Collected data entries

[Start of Attachment]

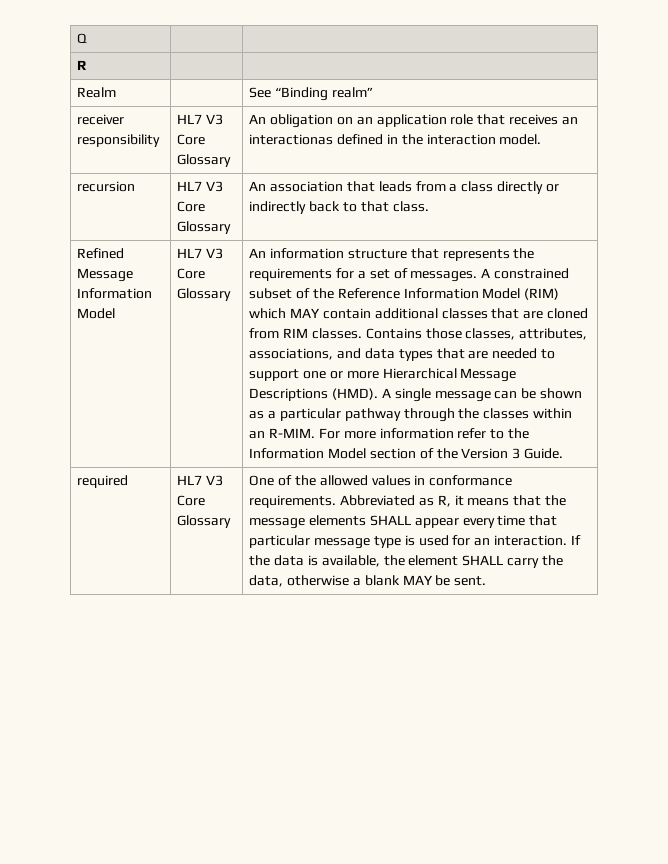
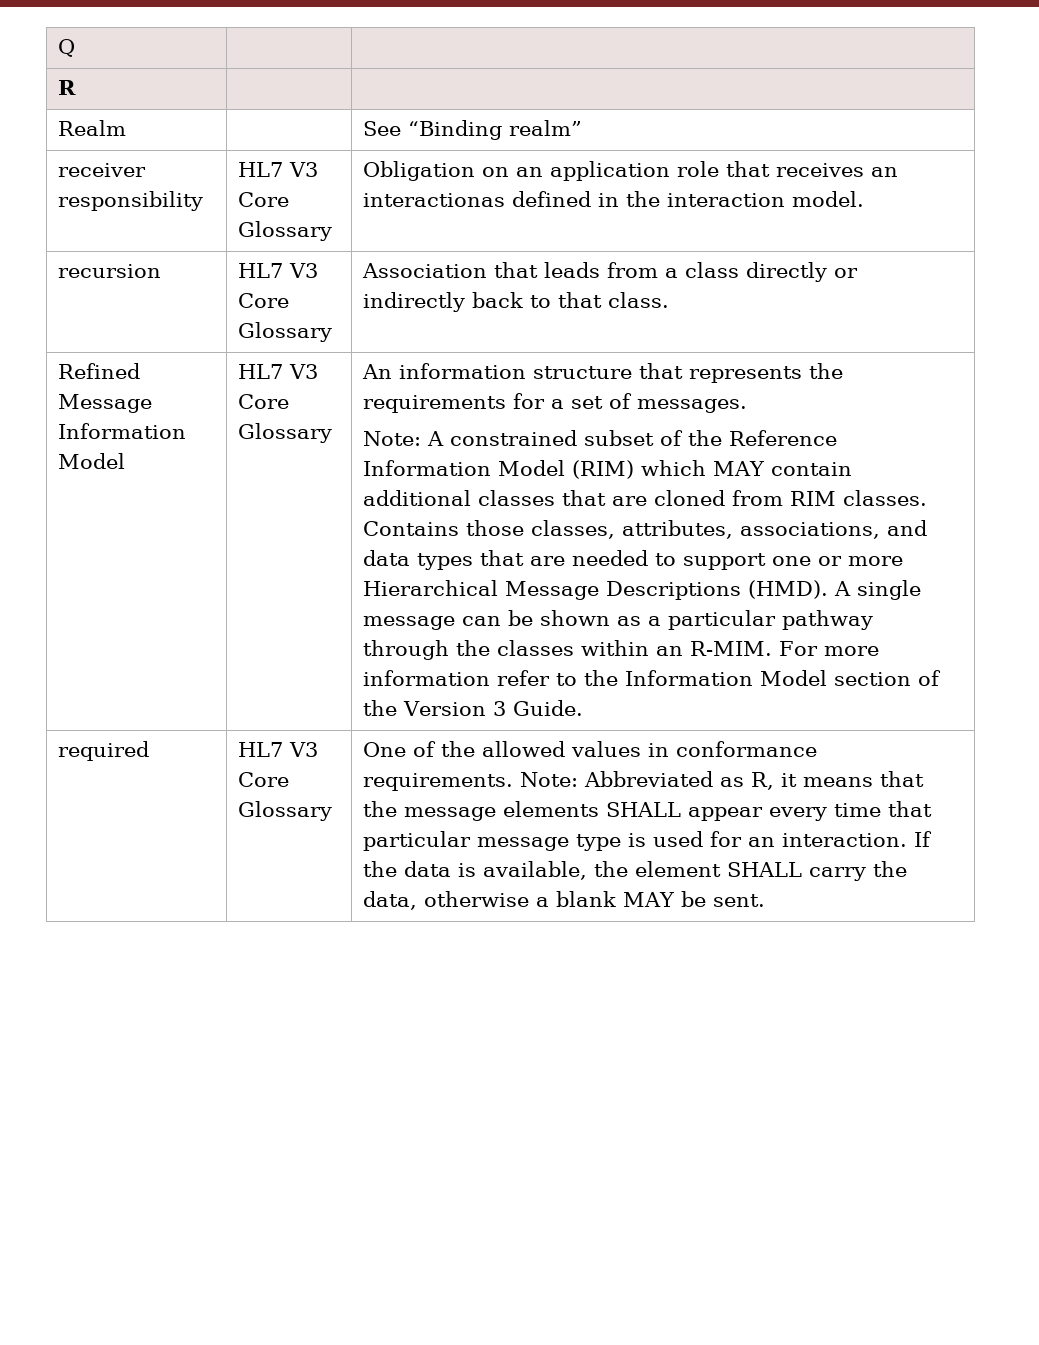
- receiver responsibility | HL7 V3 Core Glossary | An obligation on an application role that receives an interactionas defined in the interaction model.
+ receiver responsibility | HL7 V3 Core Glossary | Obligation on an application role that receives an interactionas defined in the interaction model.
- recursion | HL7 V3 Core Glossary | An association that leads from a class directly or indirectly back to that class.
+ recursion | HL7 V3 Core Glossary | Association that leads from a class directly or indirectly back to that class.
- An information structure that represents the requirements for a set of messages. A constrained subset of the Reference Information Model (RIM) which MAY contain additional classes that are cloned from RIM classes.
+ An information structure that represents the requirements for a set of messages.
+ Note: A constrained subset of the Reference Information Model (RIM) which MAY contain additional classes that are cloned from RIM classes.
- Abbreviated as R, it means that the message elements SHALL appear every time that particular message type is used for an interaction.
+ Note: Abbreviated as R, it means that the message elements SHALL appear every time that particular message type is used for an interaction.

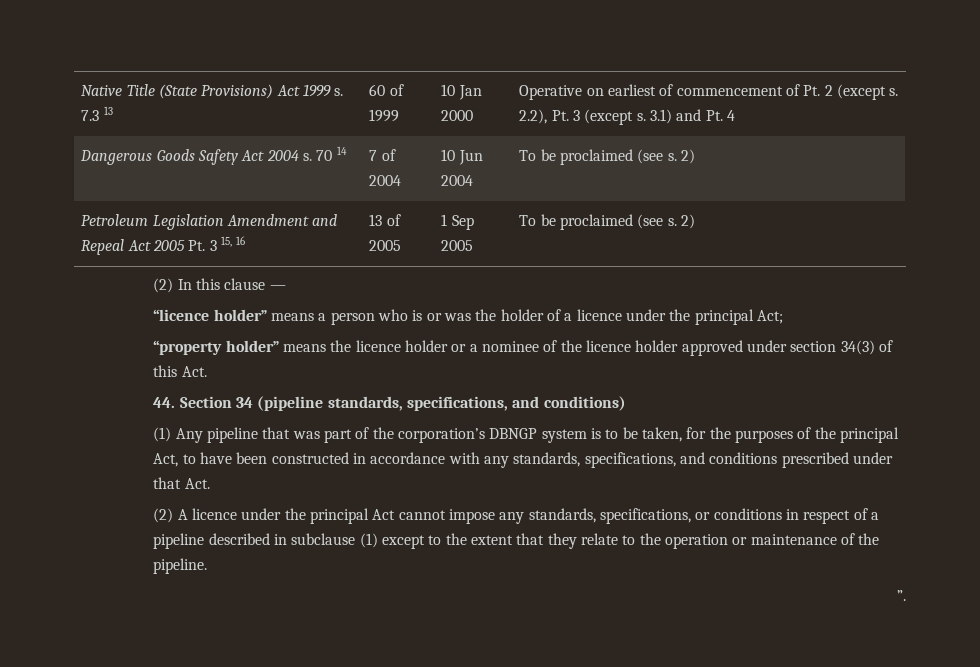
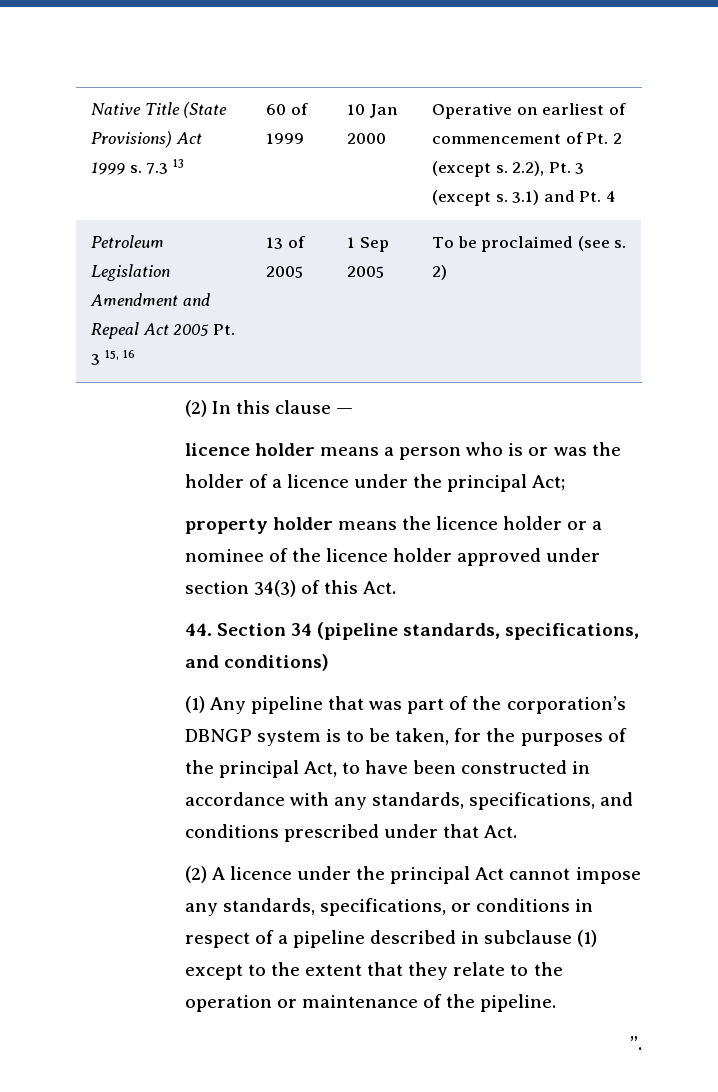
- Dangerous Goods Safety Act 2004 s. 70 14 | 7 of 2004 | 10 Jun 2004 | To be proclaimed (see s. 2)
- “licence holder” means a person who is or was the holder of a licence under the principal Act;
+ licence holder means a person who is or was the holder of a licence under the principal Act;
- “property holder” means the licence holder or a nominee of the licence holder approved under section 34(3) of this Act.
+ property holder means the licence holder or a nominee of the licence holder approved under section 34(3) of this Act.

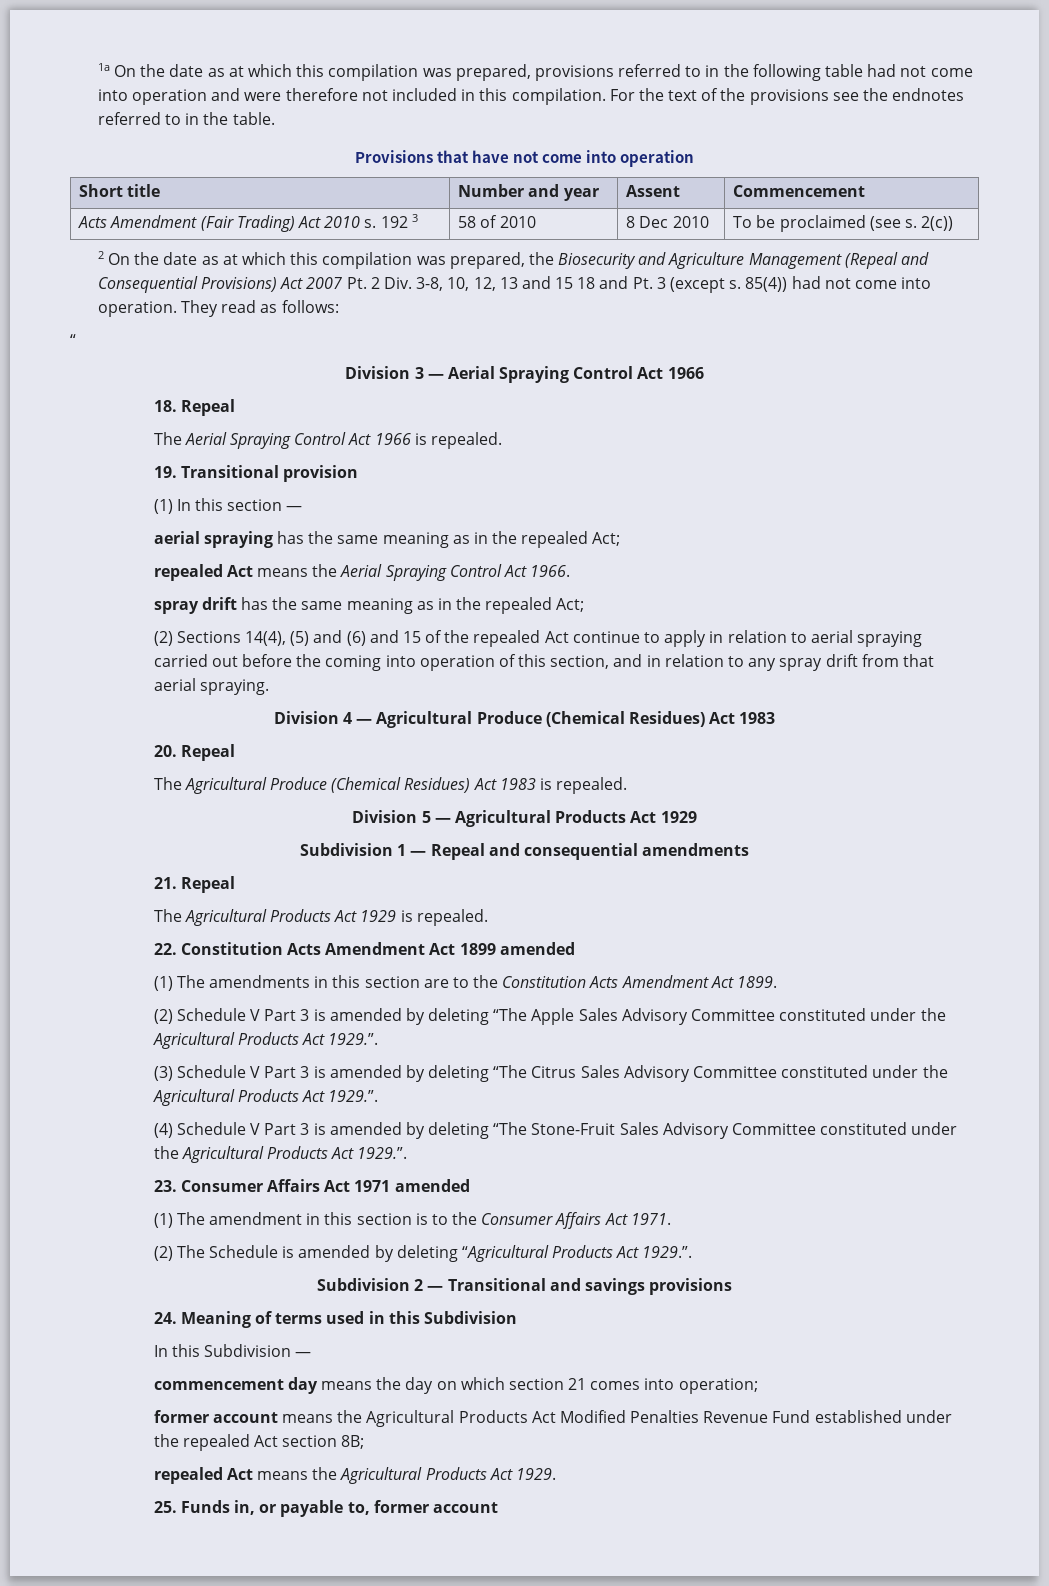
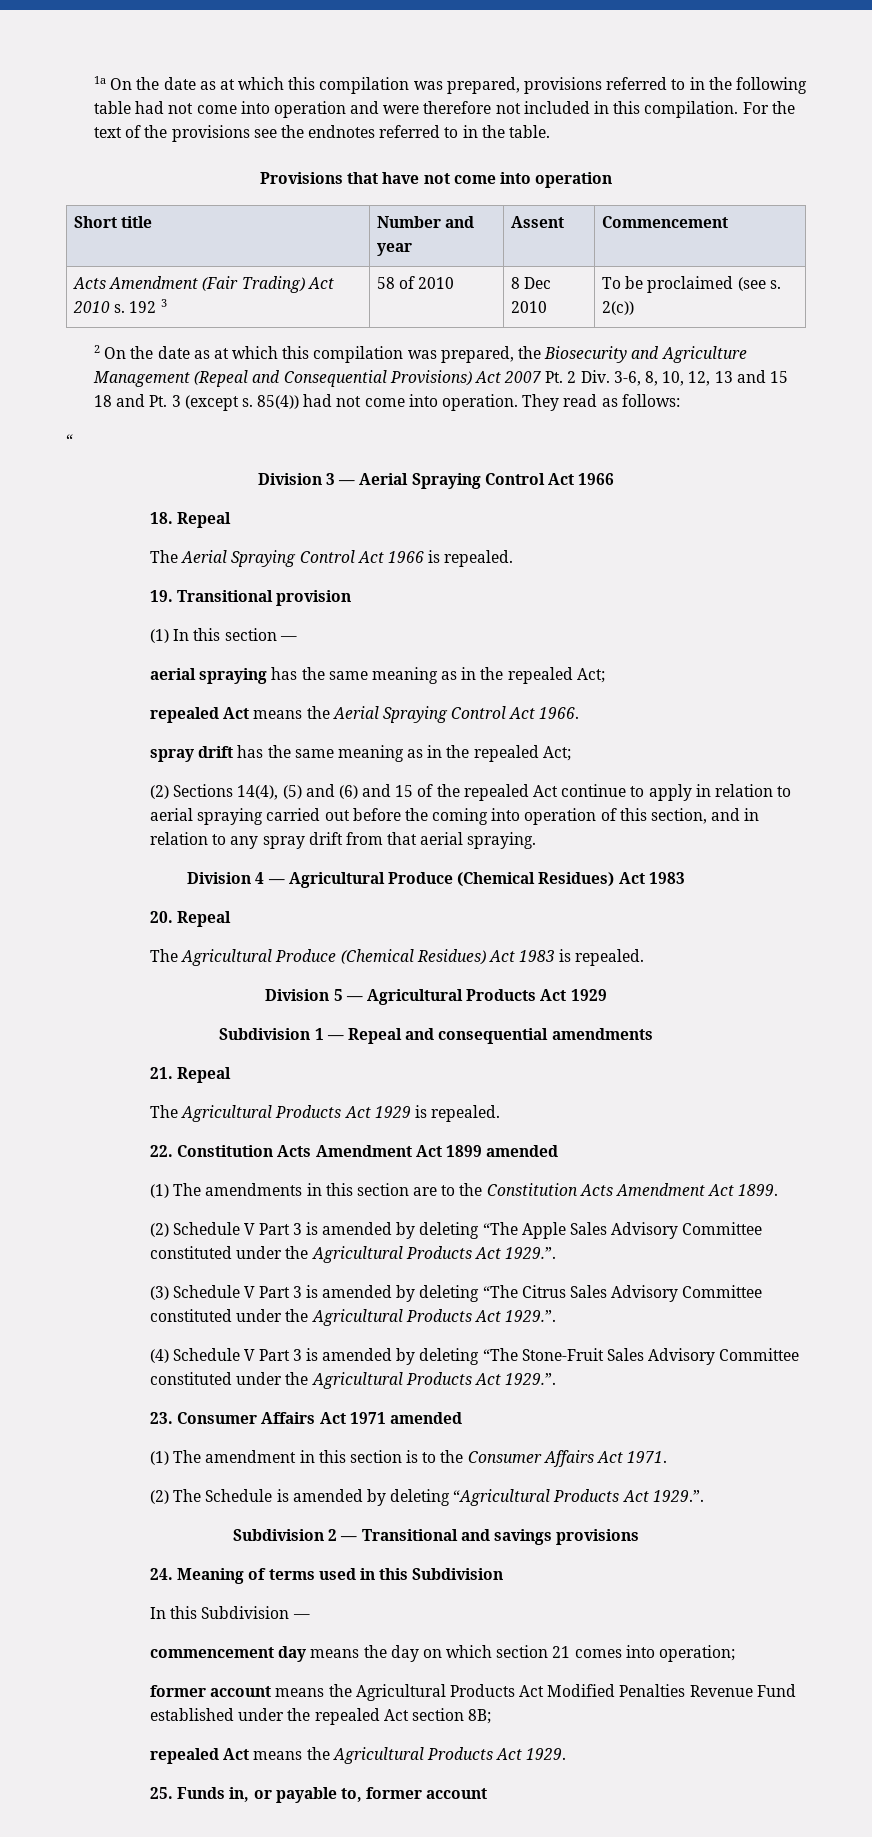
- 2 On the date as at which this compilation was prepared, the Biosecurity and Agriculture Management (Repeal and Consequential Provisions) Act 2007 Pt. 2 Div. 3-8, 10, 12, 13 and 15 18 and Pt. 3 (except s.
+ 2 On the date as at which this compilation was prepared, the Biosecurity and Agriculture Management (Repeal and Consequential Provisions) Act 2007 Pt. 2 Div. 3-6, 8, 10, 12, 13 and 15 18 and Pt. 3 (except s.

[End of Attachment]

▸ WORK ORDER: Output only the stretch above from the line with "- Dangerous Goods" through the line with "- 2 On the date", reproduced exactly. Exclude pictures.

▸ RESULT OF THE EXERCISE:
- Dangerous Goods Safety Act 2004 s. 70 14 | 7 of 2004 | 10 Jun 2004 | To be proclaimed (see s. 2)
- “licence holder” means a person who is or was the holder of a licence under the principal Act;
+ licence holder means a person who is or was the holder of a licence under the principal Act;
- “property holder” means the licence holder or a nominee of the licence holder approved under section 34(3) of this Act.
+ property holder means the licence holder or a nominee of the licence holder approved under section 34(3) of this Act.

- 2 On the date as at which this compilation was prepared, the Biosecurity and Agriculture Management (Repeal and Consequential Provisions) Act 2007 Pt. 2 Div. 3-8, 10, 12, 13 and 15 18 and Pt. 3 (except s.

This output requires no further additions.